What is expected ->
Transcribe word for word the section of the records below that opens with the line containing "width: 96px ->" and closes with the line containing "align-items: none ->"; drop every picture.

Material provided ->
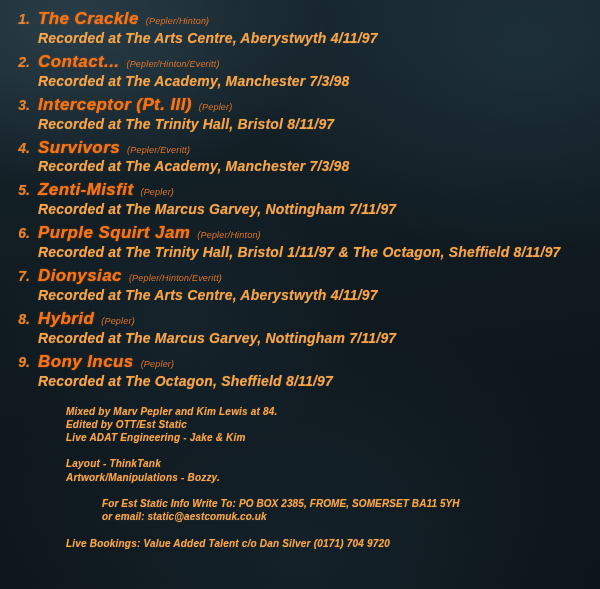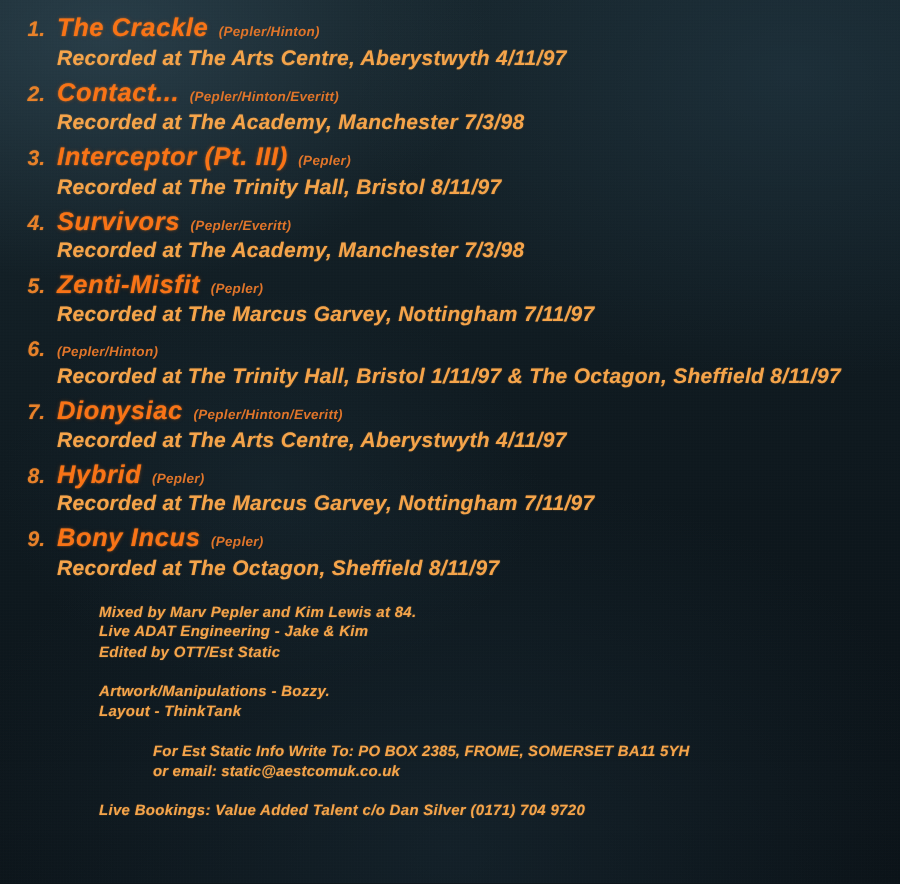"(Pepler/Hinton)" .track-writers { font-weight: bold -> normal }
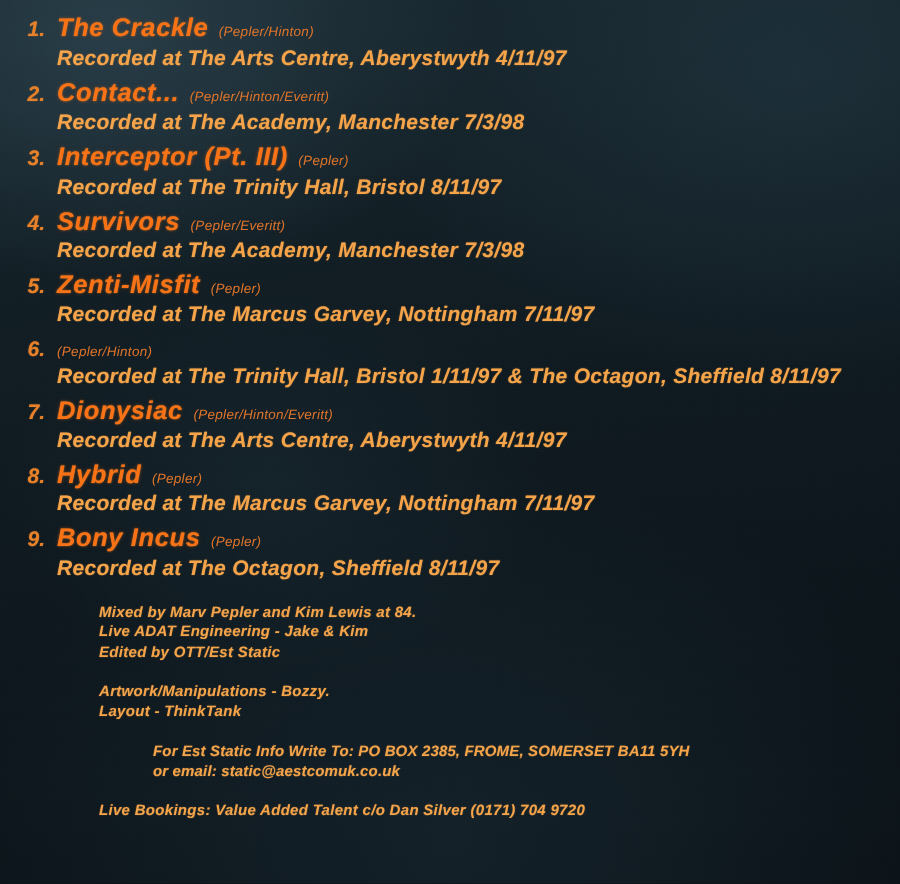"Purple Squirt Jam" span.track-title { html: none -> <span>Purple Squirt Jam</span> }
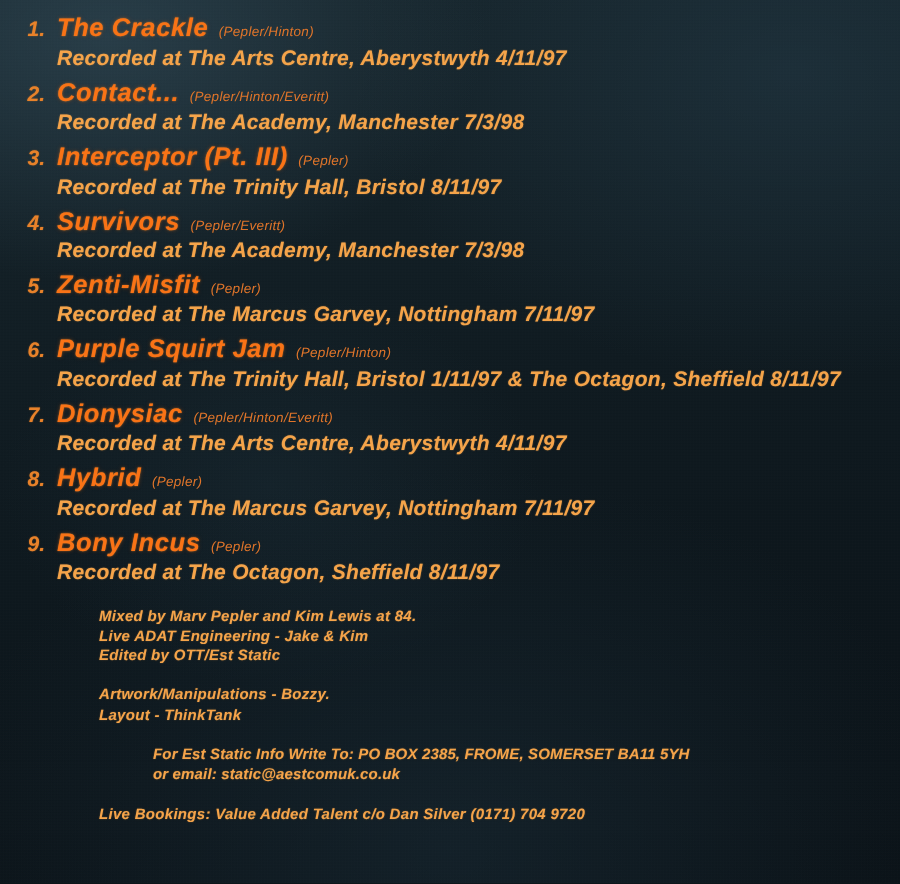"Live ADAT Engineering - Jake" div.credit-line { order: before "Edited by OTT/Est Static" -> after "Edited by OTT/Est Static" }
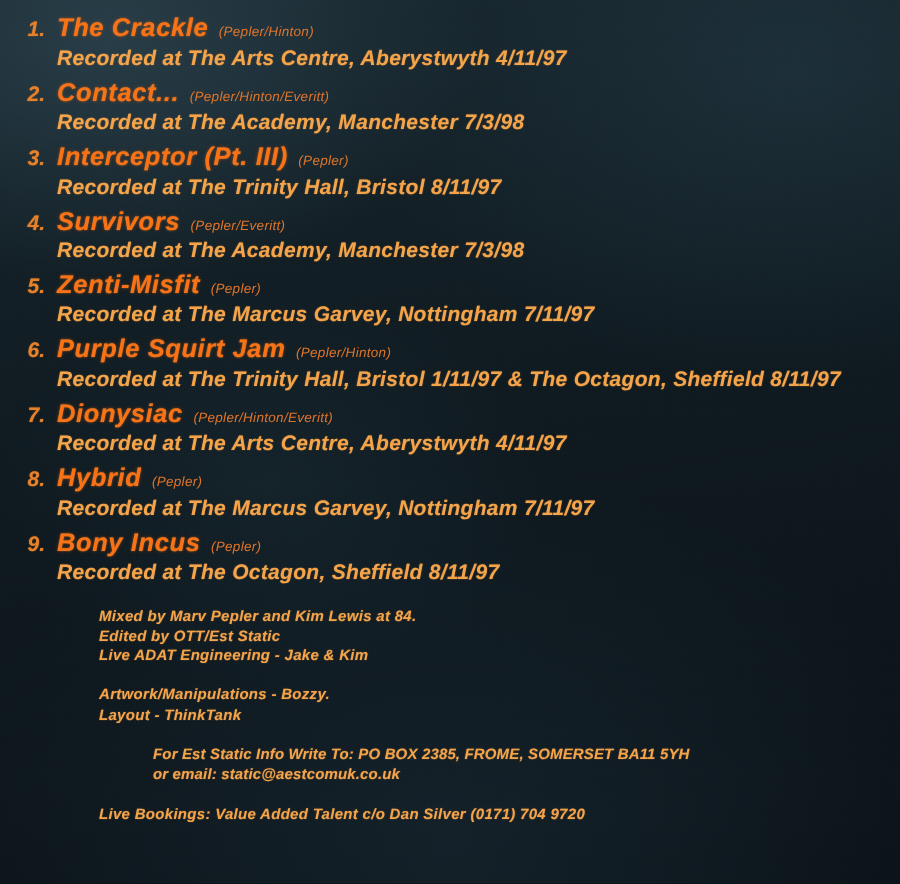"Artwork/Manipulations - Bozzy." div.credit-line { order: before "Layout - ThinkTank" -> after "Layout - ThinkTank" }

==

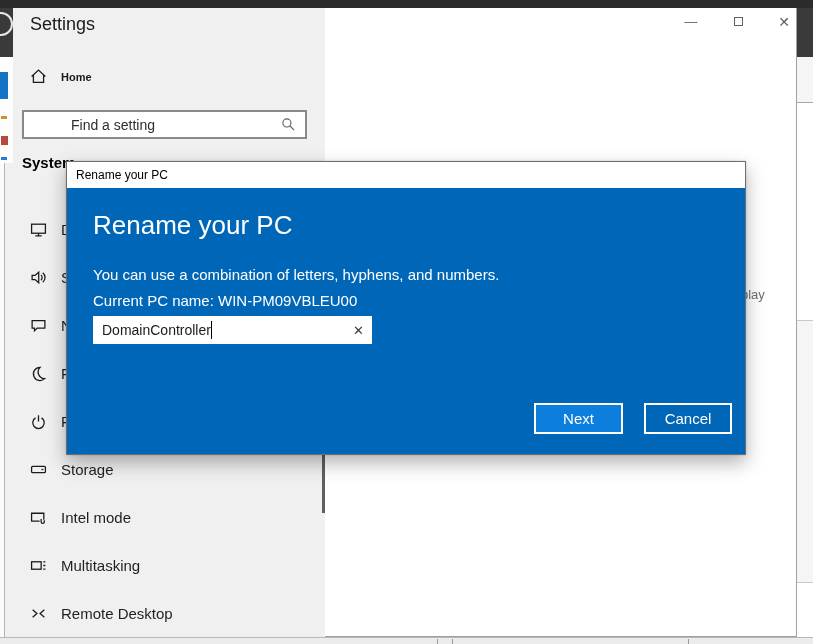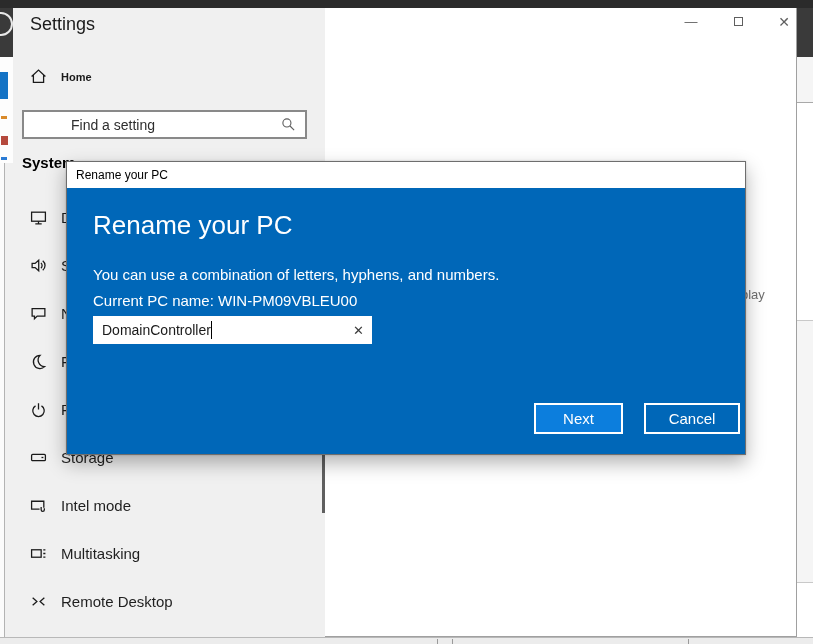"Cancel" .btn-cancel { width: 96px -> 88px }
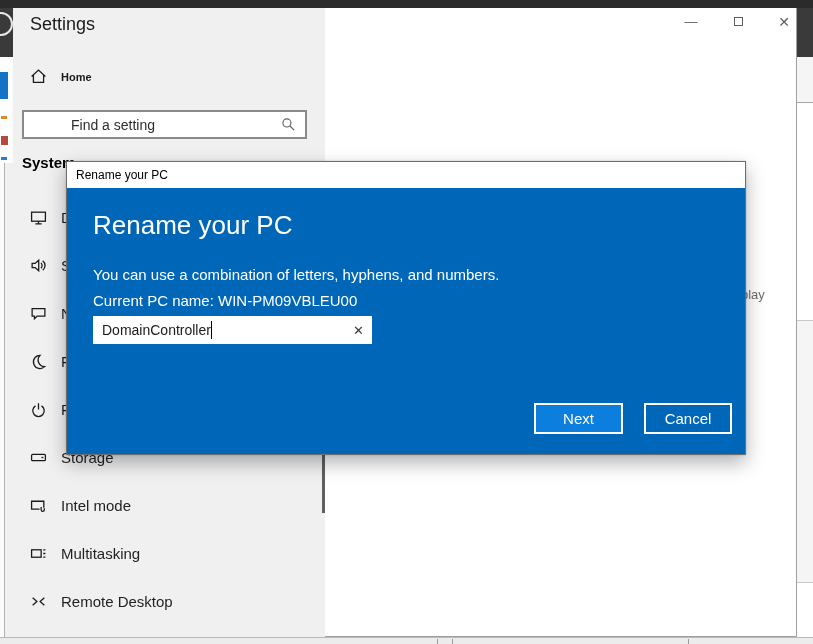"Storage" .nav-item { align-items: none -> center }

Solution to this problem ->
"Cancel" .btn-cancel { width: 96px -> 88px }
"Storage" .nav-item { align-items: none -> center }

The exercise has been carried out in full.